In Fig. 3(a) and (b), we present the projected band structure and band alignment of the GaSe/GeS vdW heterobilayer. It is found that the GaSe/GeS heterobilayer displays semiconductor characteristics with a direct band gap of 1.8 eV (HSE06), in which both the CBM and VBM lie at the Γ point. The CBM and VBM of the GaSe layer are both lower than those of the GeS layer in energy, which forms a staggered type-II band alignment. To further confirm the type II band feature, we also calculated the band-decomposed charge density of the VBM and CBM, as shown in the inset of Fig. 3(a). The lowest-energy electron and hole states are localized on the GaSe layer and GeS layer, respectively. This indicates that the GaSe/GeS heterobilayer is a perfect type-II band alignment semiconductor, which can effectively separate the photogenerated holes and electrons. We have also performed band calculations with optB88 vdW corrections. It is found that different vdW corrections have very small effects on band dispersion and the value of the band gap of the heterostructure (see Fig. S3 in the ESI). Thus, it can be a good candidate material for optoelectronic applications. In the following discussions, we will use the results from simulations with DFT-D2 corrections. Fig. 3(b) shows the band alignment of the GaSe/GeS heterobilayer, in which the vacuum level (Evacuum) is set as a common energy reference. It is noteworthy that there is a tiny potential difference between the right (GeS) and left (GaSe) vacuum surfaces (see Fig. S4 in the ESI). This tiny potential step is mainly caused by the dipole moment at the interface due to the charge transfer between layers. As an important factor in designing optoelectronic devices, the band offsets are presented. The valence band offset (VBO) ΔEv and conduction band offset (CBO) ΔEc between the GaSe and GeS layers are calculated to be about 0.91 eV and 0.58 eV, respectively. The larger band offsets can prolong the lifetime of interlayer excitons, which is crucial for improving the efficiency of carrier separation.39 When the GaSe/GeS vdW heterobilayer is exposed to sunlight, the type-II band alignment together with the large band offset ensures the fomation of an interlayer exciton at the lowest energy in the optical spectra,40 thus facilitating the transfer of photogenerated carriers.
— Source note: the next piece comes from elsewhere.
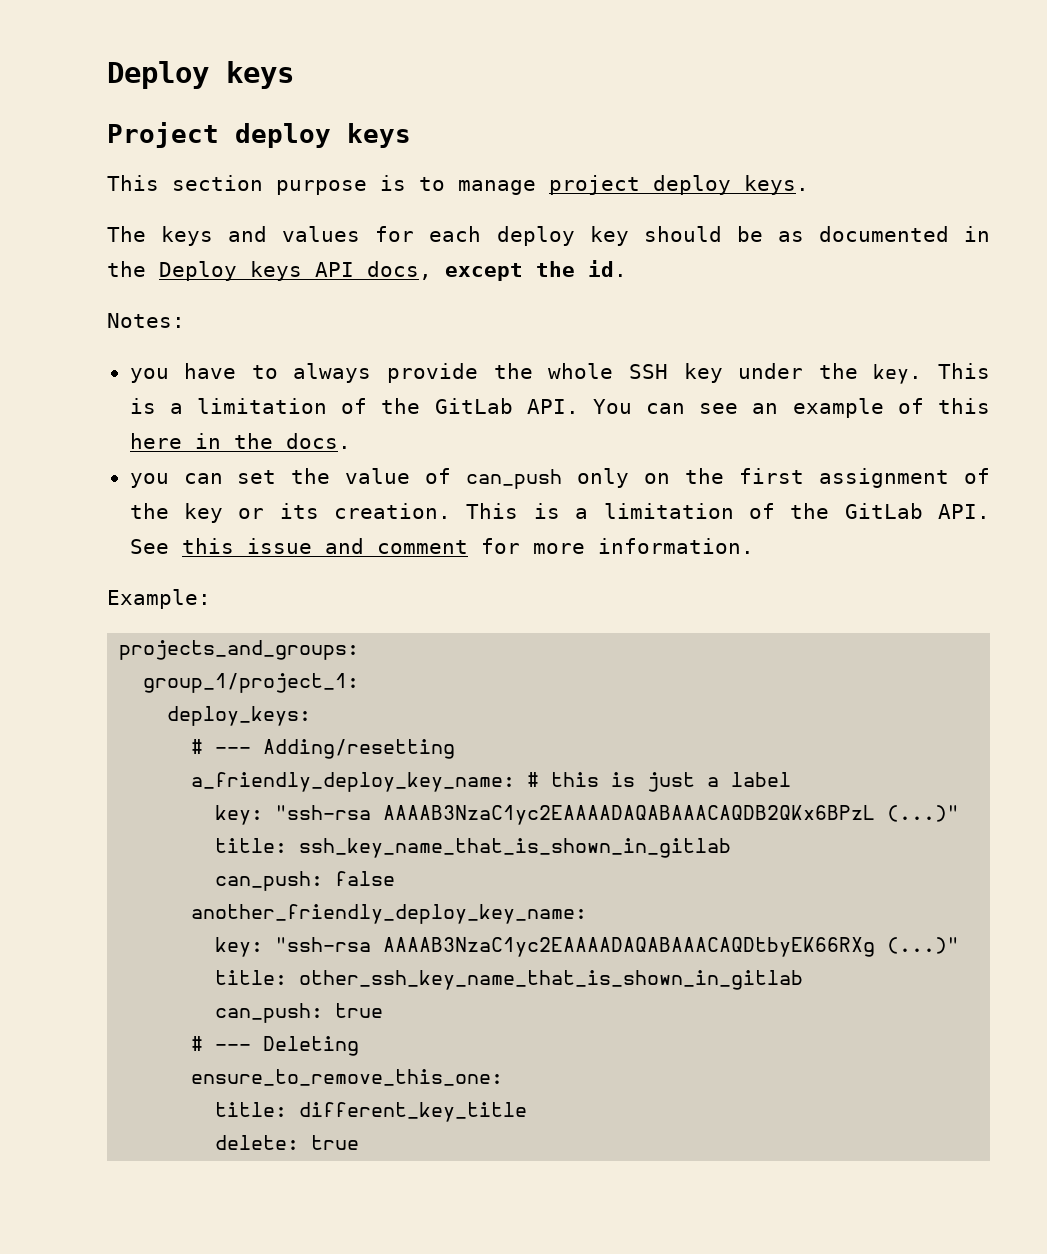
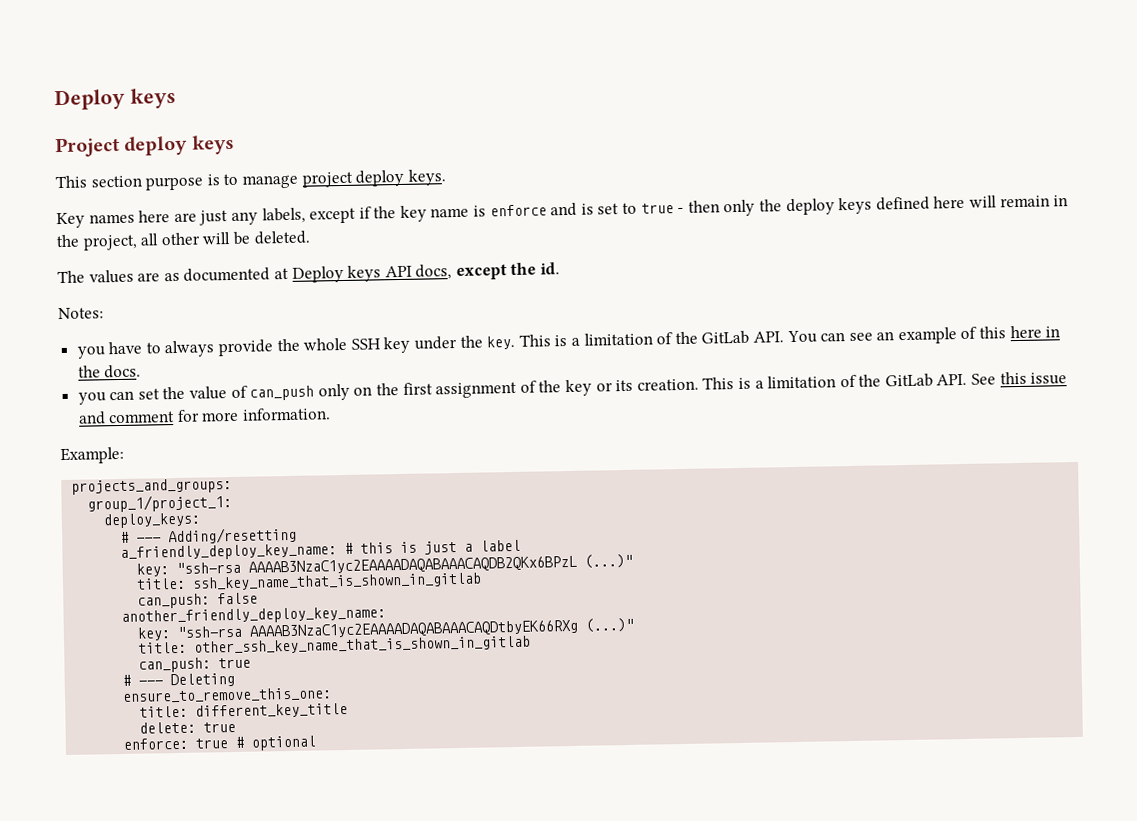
[107,226,991,246] [107,261,146,277] The keys and values for each deploy key should be as documented in the -> [56,195,1069,229] [56,230,310,251] [57,267,289,284] Key names here are just any labels, except if the key name is enforce and is set to true - then only the deploy keys defined here will remain in the project, all other will be deleted. // The values are as documented at
(360, 1142) none -> [123,735,317,751] // enforce: true # optional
image file: c9tc05840k-f3.tif
Fig. 3 (a) Projected electronic band structure of the GaSe/GeS heterobilayer calculated by using the HSE06 method. (b) Type-II donor–acceptor band alignment of the GaSe/GeS heterobilayer. The inset of (a) represents the band-decomposed charge density of the VBM and CBM for the heterostructure.

The calculated optical absorption coefficient α(ω) as a function of wavelength for the GaSe/GeS heterobilayer and the corresponding monolayers are shown in Fig. 4. The calculated results show that both the GaSe monolayer and GeS monolayer as well as the GaSe/GeS exhibit an absorption coefficient as high as ∼105 cm−1 from the ultraviolet light to visible light range. The optical absorption coefficient of the heterobilayer presents an obvious enhancement compared with the isolated monolayers, which suggests an enhancement of efficiency of solar energy utilization. This is mainly due to overlap of electronic states in the heterostructure caused by the charge transfer and interlayer coupling effects between two constituents.41,42 Besides, the absorption coefficient of monolayer GeS displays anisotropic characteristics in armchair and zigzag directions, while these anisotropic characteristics are weakened in the heterobilayer.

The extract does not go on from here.